Respaldados por el Departamento de Justicia de Trump, argumentan que la única justificación para imponer límites a la recaudación de fondos a los partidos es prevenir la corrupción, pero afirman que no hay evidencia de que la ley haya prevenido la corrupción.
Esta decisión anuló un caso de la Corte Suprema de 2001 que declaró constitucionales los límites al gasto de los partidos. Esta es la última de una serie de decisiones desde entonces que han ensombrecido las regulaciones de financiamiento de campañas.
Esta historia comenzó en 2010, cuando el tribunal falló Ciudadanos Unidos que las corporaciones tienen el derecho de la Primera Enmienda a gastar ilimitadamente en las elecciones. Al año siguiente, el tribunal anuló el plan de financiación electoral de Arizona, que daba dinero a candidatos con problemas de liquidez para igualar el gasto entre los políticos. Y en 2014, los tribunales limitaron la cantidad de dinero que alguien podía donar para las elecciones nacionales. Todas estas decisiones fueron ideológicamente el resultado de votos divididos, al igual que la decisión del martes, y en cada caso, el tribunal derogó regulaciones que pesaban sobre los derechos de voto de la Primera Enmienda.
Las implicaciones prácticas de la decisión del martes siguen sin estar claras. Los abogados del Partido Demócrata, que intervinieron en el caso para apoyar las restricciones al financiamiento de campañas, argumentaron que tales restricciones eran necesarias para prevenir la corrupción quid pro quo. Permitir un gasto coordinado ilimitado “remodelaría fundamentalmente el régimen de financiación de campañas”, escribieron. «El potencial de corrupción, ya sea real o real, es claro».

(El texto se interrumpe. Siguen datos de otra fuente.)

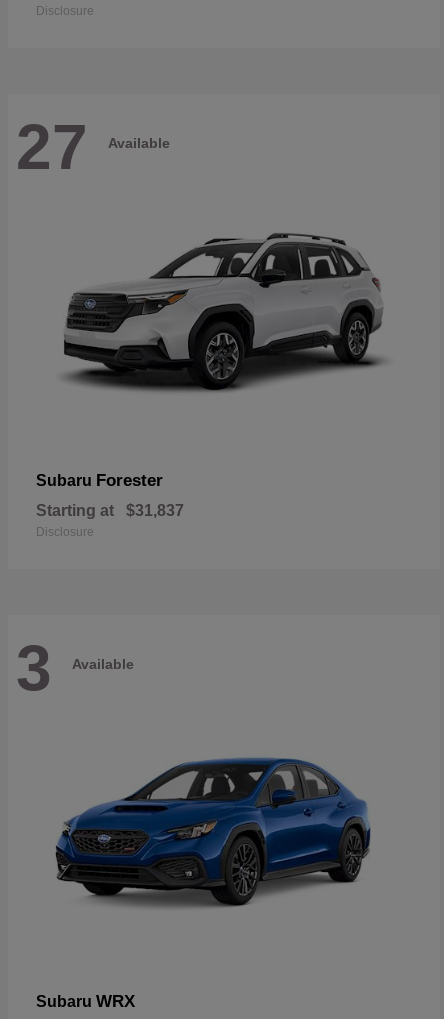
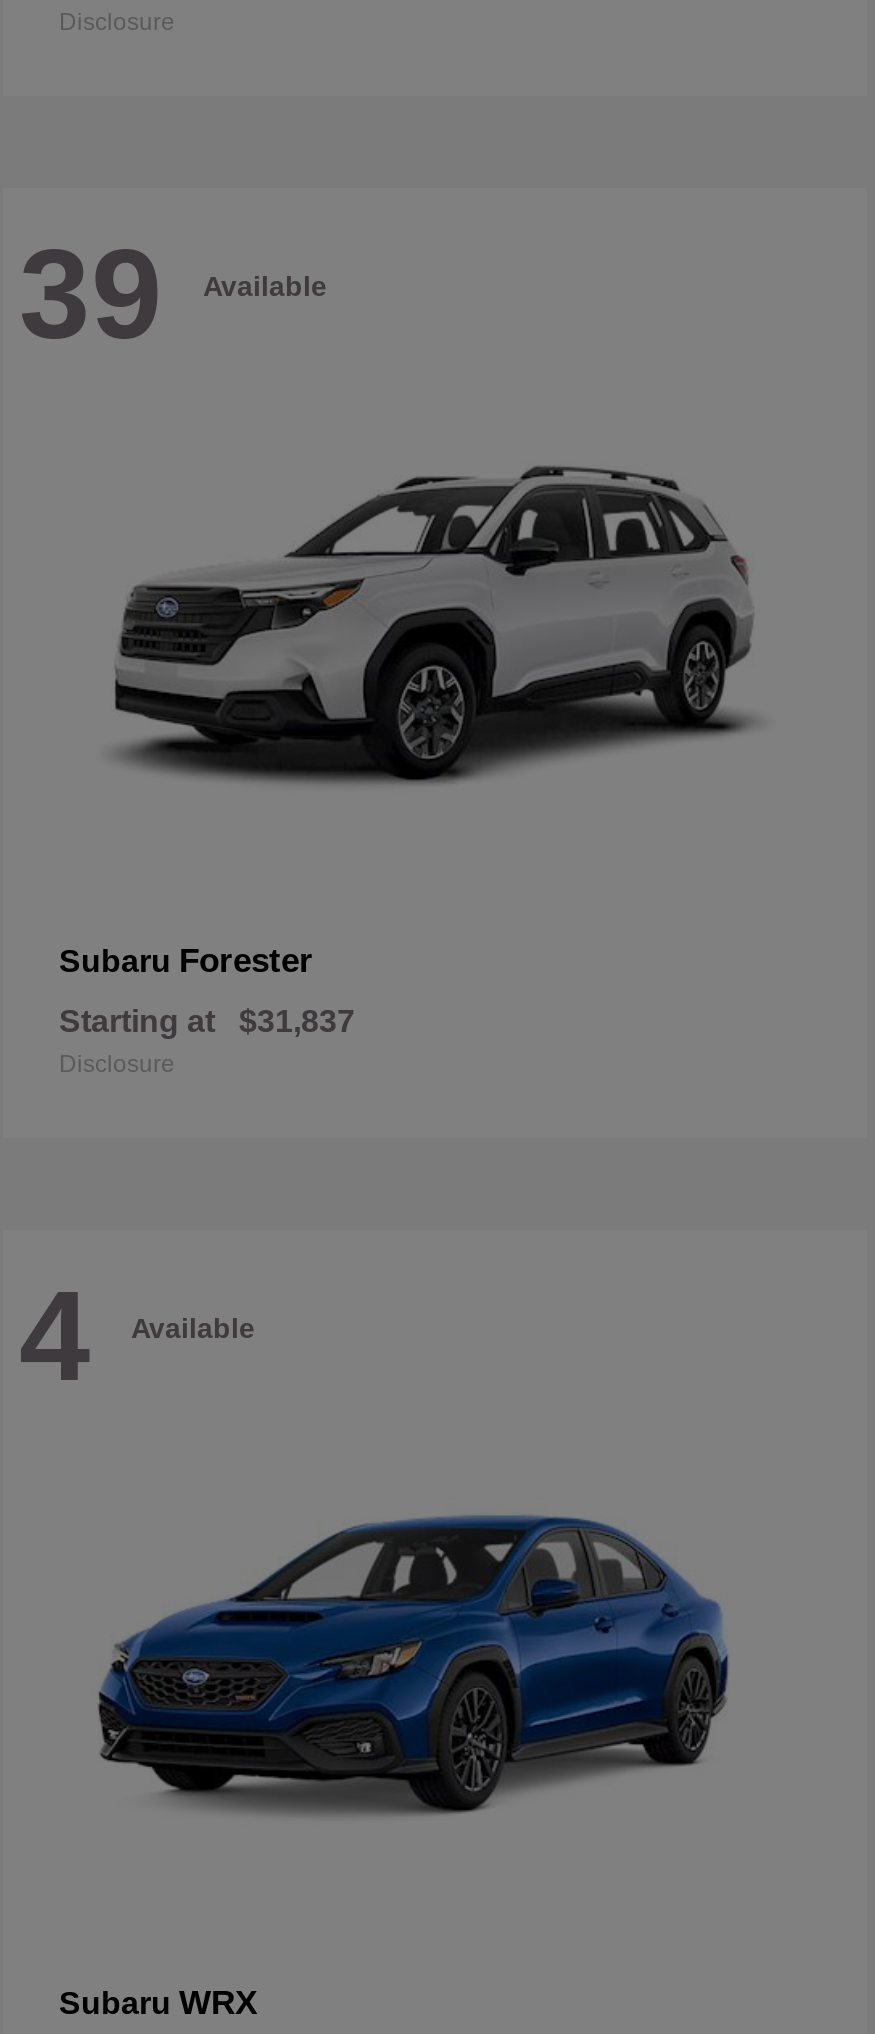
- 27 Available
+ 39 Available

- 3 Available
+ 4 Available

Además, en decisiones anteriores, el tribunal superior citó estas protecciones anticorrupción como una razón por la cual otras regulaciones de financiamiento de campañas pueden ser derogadas sin preocupación.
Pero los republicanos que presentaron el caso argumentan que el riesgo de corrupción es bajo. «No es razonable pensar que un partido ‘socava’ a sus candidatos», dijeron los abogados republicanos en un escrito presentado al tribunal, «porque el objetivo principal de un partido político es influir en la posición de sus candidatos».
Esta es una historia en desarrollo y será actualizada.